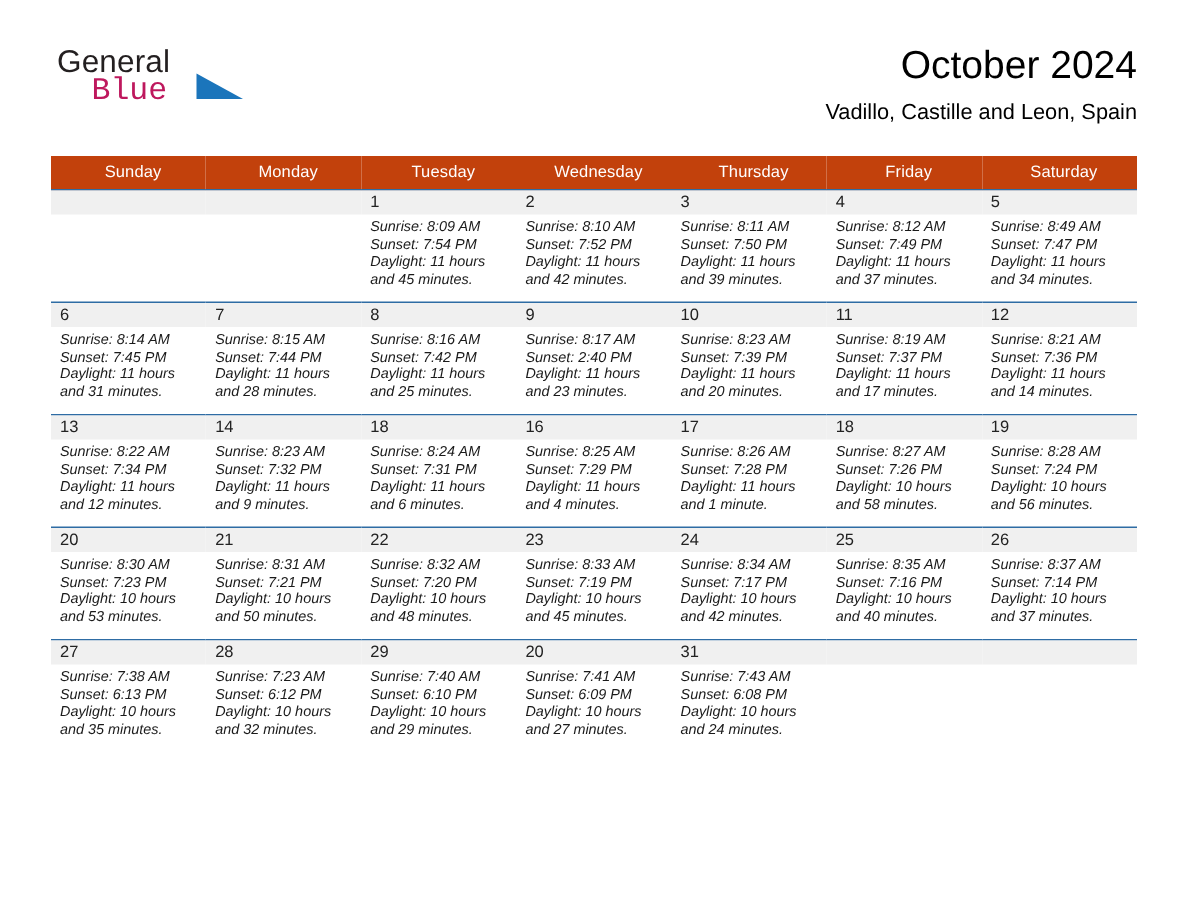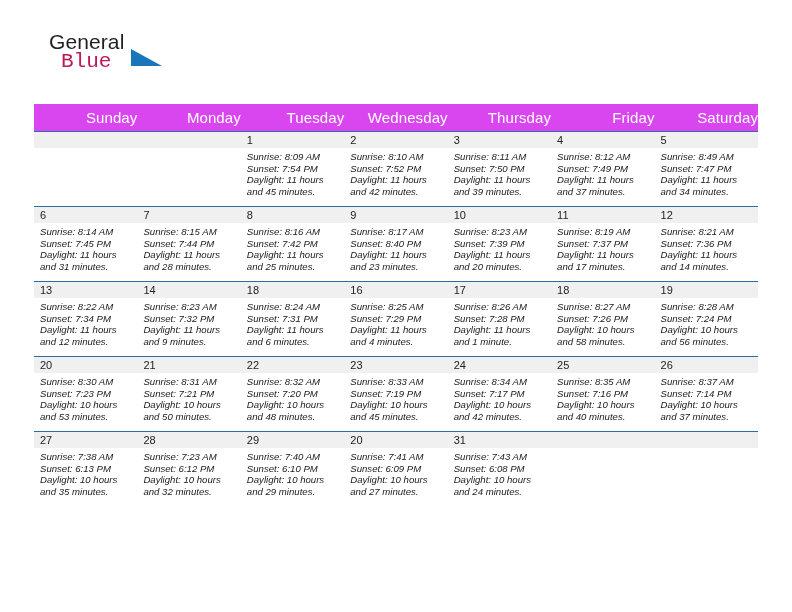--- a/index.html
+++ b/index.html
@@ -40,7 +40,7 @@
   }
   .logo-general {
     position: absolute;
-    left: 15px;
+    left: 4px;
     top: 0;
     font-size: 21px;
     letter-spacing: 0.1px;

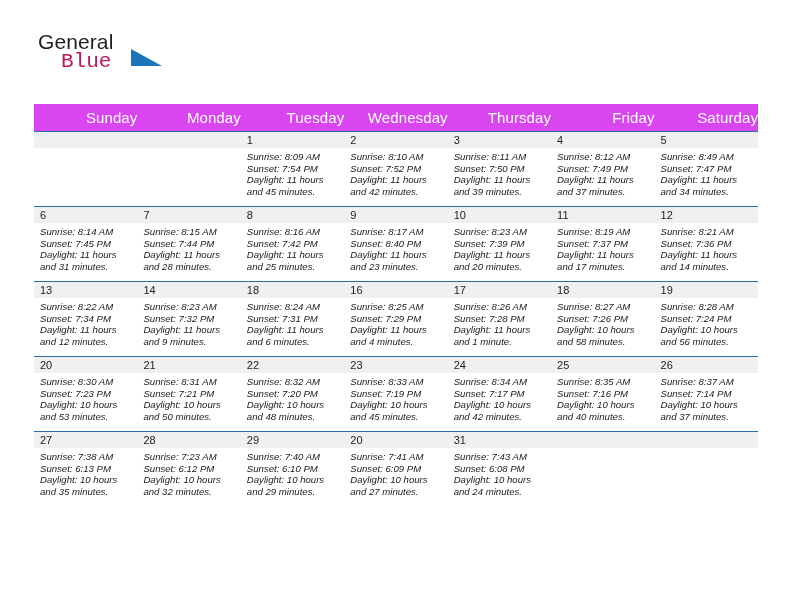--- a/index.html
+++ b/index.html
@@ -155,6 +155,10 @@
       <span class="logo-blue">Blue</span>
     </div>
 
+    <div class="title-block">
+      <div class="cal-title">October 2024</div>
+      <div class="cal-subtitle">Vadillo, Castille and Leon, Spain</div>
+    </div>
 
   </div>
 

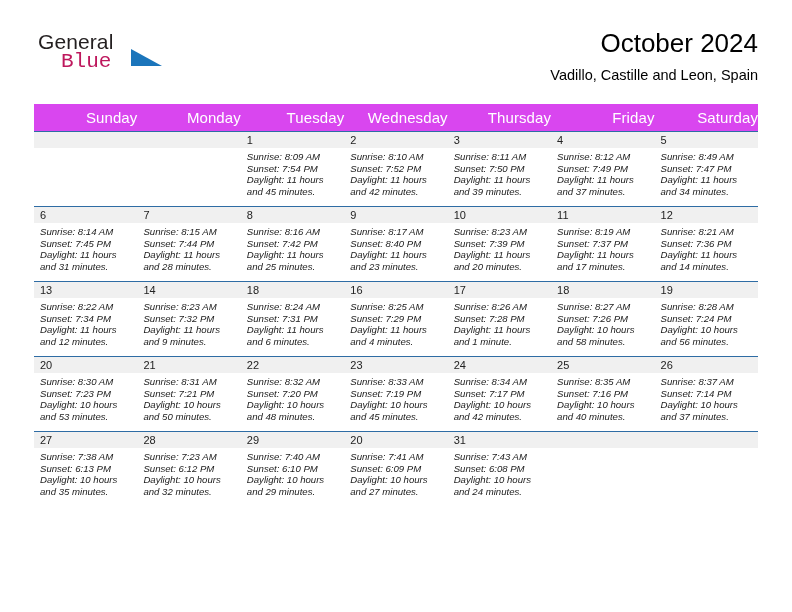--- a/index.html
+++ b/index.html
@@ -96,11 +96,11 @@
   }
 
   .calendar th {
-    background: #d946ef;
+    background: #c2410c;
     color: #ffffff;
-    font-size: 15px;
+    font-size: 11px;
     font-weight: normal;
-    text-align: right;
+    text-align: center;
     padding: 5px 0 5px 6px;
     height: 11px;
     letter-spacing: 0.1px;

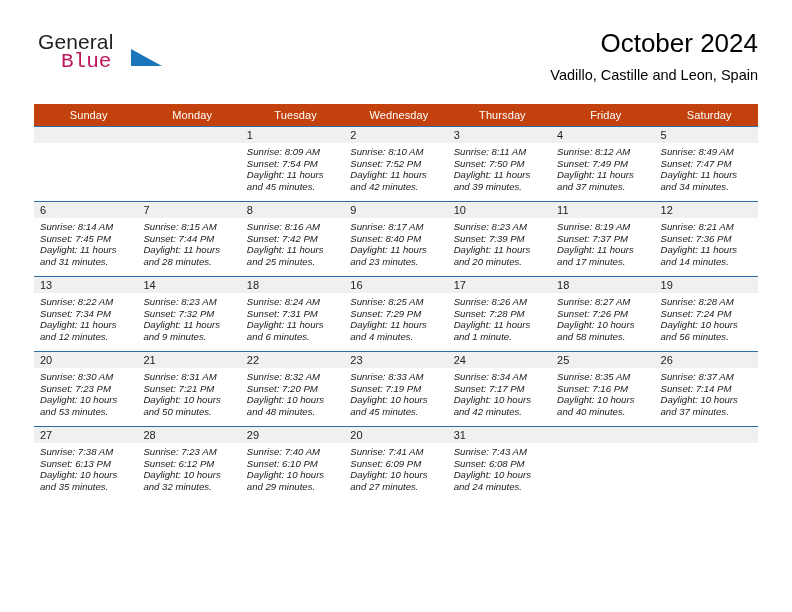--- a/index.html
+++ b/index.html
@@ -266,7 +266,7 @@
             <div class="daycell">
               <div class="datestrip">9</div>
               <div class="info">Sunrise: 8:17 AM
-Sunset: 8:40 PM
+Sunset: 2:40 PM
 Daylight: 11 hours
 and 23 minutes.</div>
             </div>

◆ **EXERCISE DESCRIPTION**
Return every record exactly. Pictures stay out.

◆ **ANSWER TO THIS TASK**
--- a/index.html
+++ b/index.html
@@ -40,7 +40,7 @@
   }
   .logo-general {
     position: absolute;
-    left: 15px;
+    left: 4px;
     top: 0;
     font-size: 21px;
     letter-spacing: 0.1px;

--- a/index.html
+++ b/index.html
@@ -155,6 +155,10 @@
       <span class="logo-blue">Blue</span>
     </div>
 
+    <div class="title-block">
+      <div class="cal-title">October 2024</div>
+      <div class="cal-subtitle">Vadillo, Castille and Leon, Spain</div>
+    </div>
 
   </div>
 

--- a/index.html
+++ b/index.html
@@ -96,11 +96,11 @@
   }
 
   .calendar th {
-    background: #d946ef;
+    background: #c2410c;
     color: #ffffff;
-    font-size: 15px;
+    font-size: 11px;
     font-weight: normal;
-    text-align: right;
+    text-align: center;
     padding: 5px 0 5px 6px;
     height: 11px;
     letter-spacing: 0.1px;

--- a/index.html
+++ b/index.html
@@ -266,7 +266,7 @@
             <div class="daycell">
               <div class="datestrip">9</div>
               <div class="info">Sunrise: 8:17 AM
-Sunset: 8:40 PM
+Sunset: 2:40 PM
 Daylight: 11 hours
 and 23 minutes.</div>
             </div>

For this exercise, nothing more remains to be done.